Please report every line in the entries that contains the string "TIPS".
--------------------------------------------------
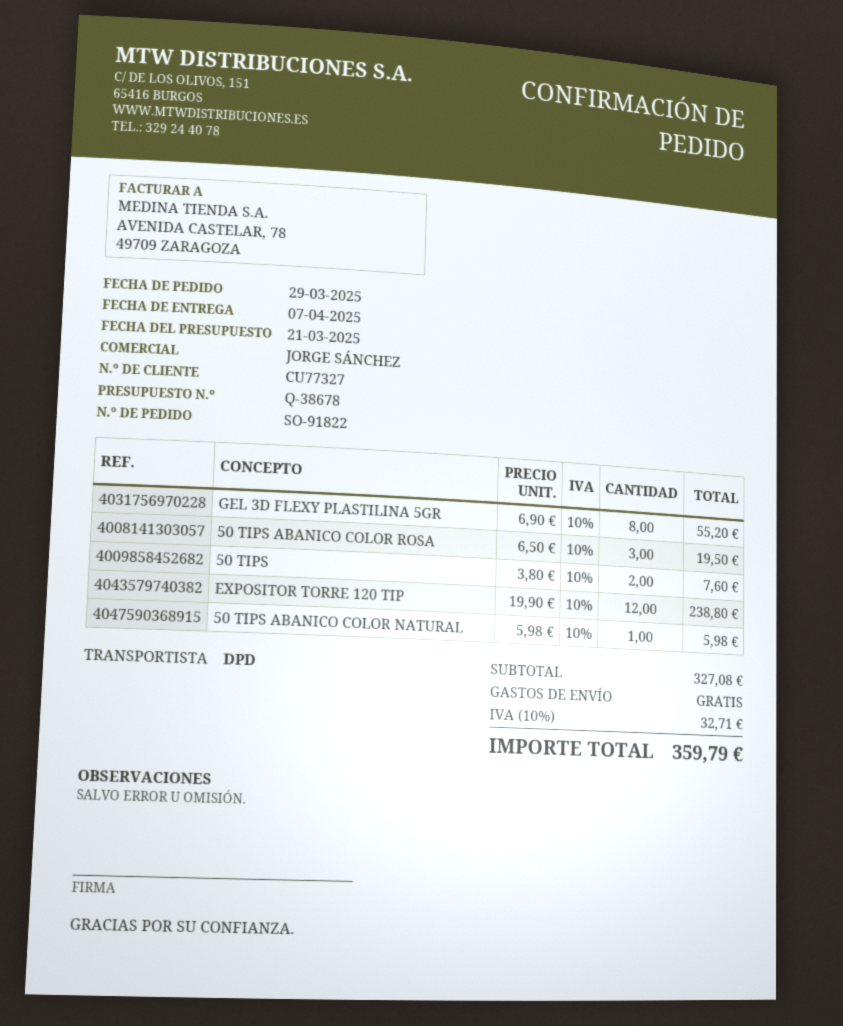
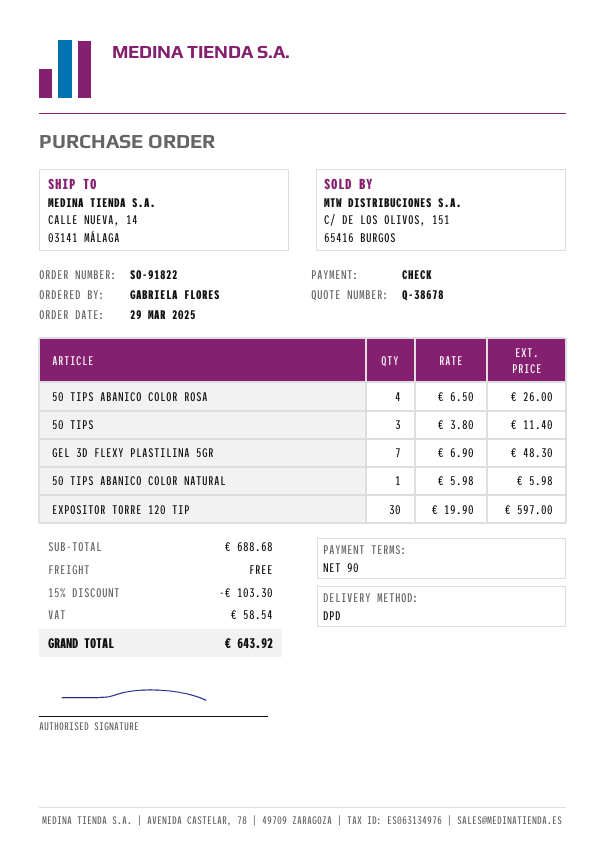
GEL 3D FLEXY PLASTILINA 5GR: 8 x 6.90 = 55.20 -> 7 x 6.90 = 48.30
50 TIPS ABANICO COLOR ROSA: 3 x 6.50 = 19.50 -> 4 x 6.50 = 26.00
50 TIPS: 2 x 3.80 = 7.60 -> 3 x 3.80 = 11.40
EXPOSITOR TORRE 120 TIP: 12 x 19.90 = 238.80 -> 30 x 19.90 = 597.00
subtotal: 327.08 -> 688.68
discount: none -> 15% = 103.30
tax: 32.71 -> 58.54
total: 359.79 -> 643.92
--------------------------------------------------
Task output:
50 TIPS ABANICO COLOR ROSA: 3 x 6.50 = 19.50 -> 4 x 6.50 = 26.00
50 TIPS: 2 x 3.80 = 7.60 -> 3 x 3.80 = 11.40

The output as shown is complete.